• [Task directions] Nothing but the lines from the one containing "background: #fef9c3 ->" through the one containing "html: <div> <span>A.", both included, should be given again, each exactly as written below.

• [Listed entries]
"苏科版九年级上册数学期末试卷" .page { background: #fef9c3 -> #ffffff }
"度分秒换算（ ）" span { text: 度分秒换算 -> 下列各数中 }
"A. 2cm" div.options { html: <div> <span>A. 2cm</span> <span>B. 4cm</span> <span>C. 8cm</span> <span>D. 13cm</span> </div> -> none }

---

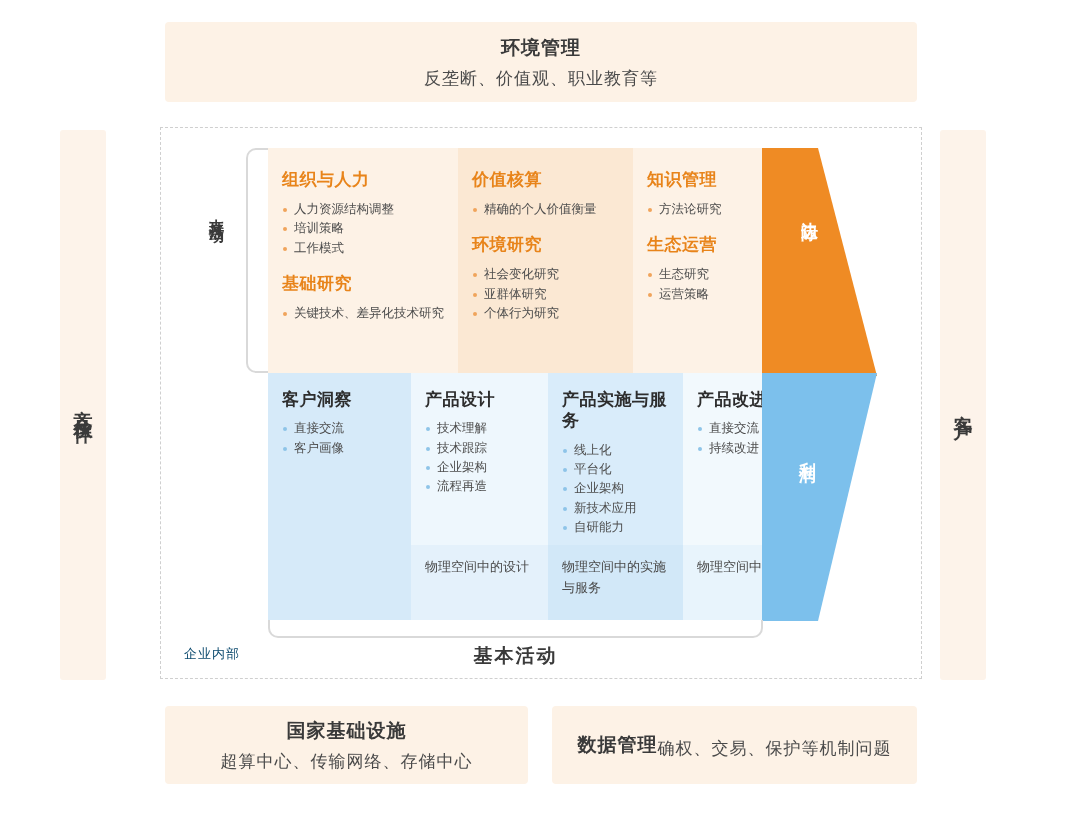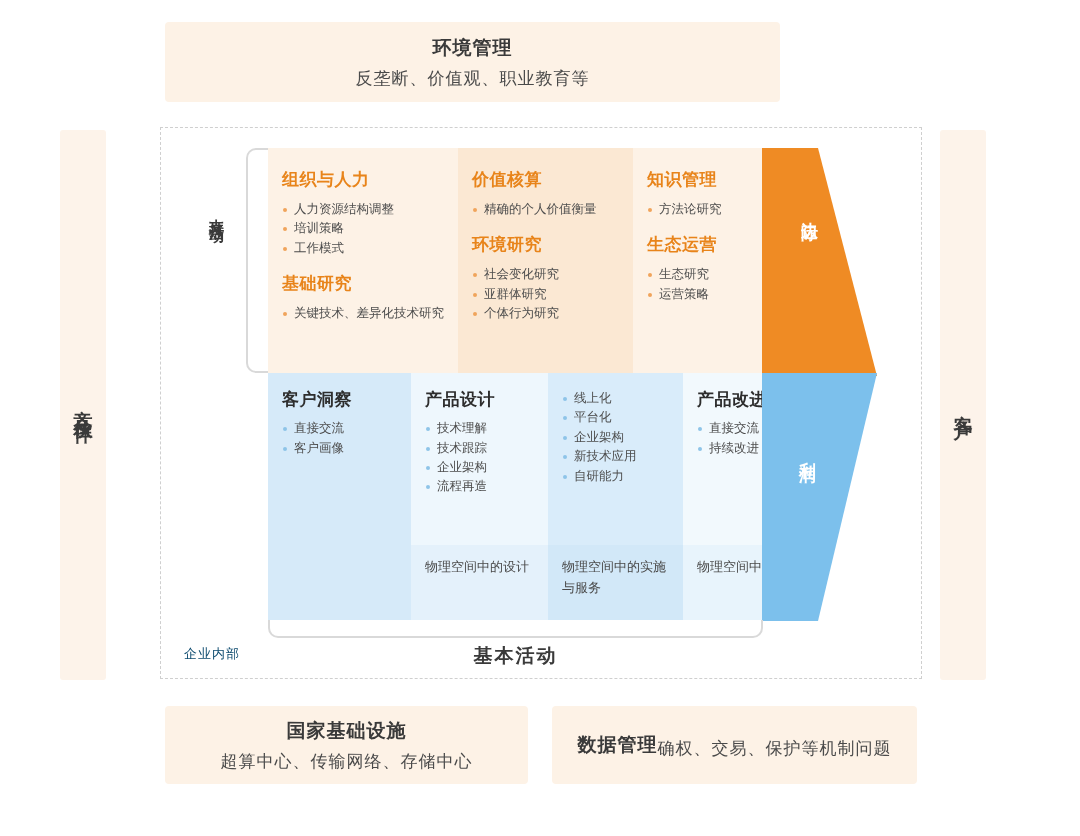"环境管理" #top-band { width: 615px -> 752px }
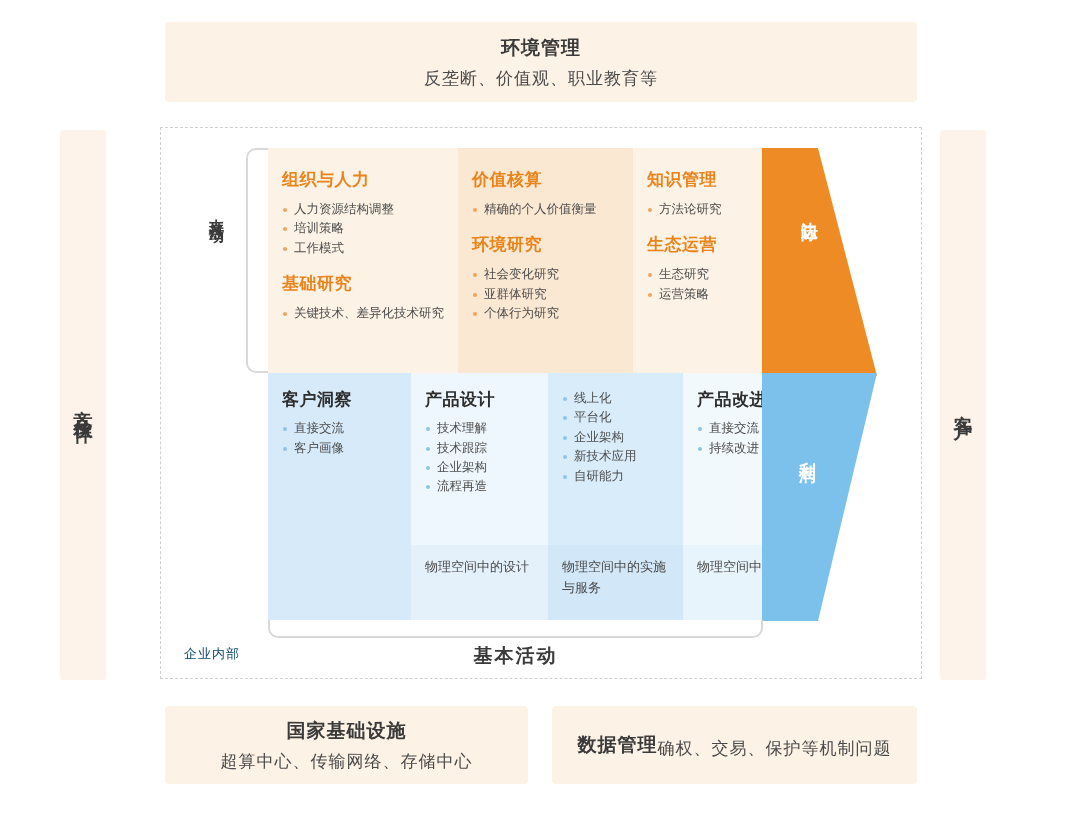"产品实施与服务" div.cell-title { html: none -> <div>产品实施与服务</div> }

• [The answer]
"苏科版九年级上册数学期末试卷" .page { background: #fef9c3 -> #ffffff }
"度分秒换算（ ）" span { text: 度分秒换算 -> 下列各数中 }
"A. 2cm" div.options { html: <div> <span>A. 2cm</span> <span>B. 4cm</span> <span>C. 8cm</span> <span>D. 13cm</span> </div> -> none }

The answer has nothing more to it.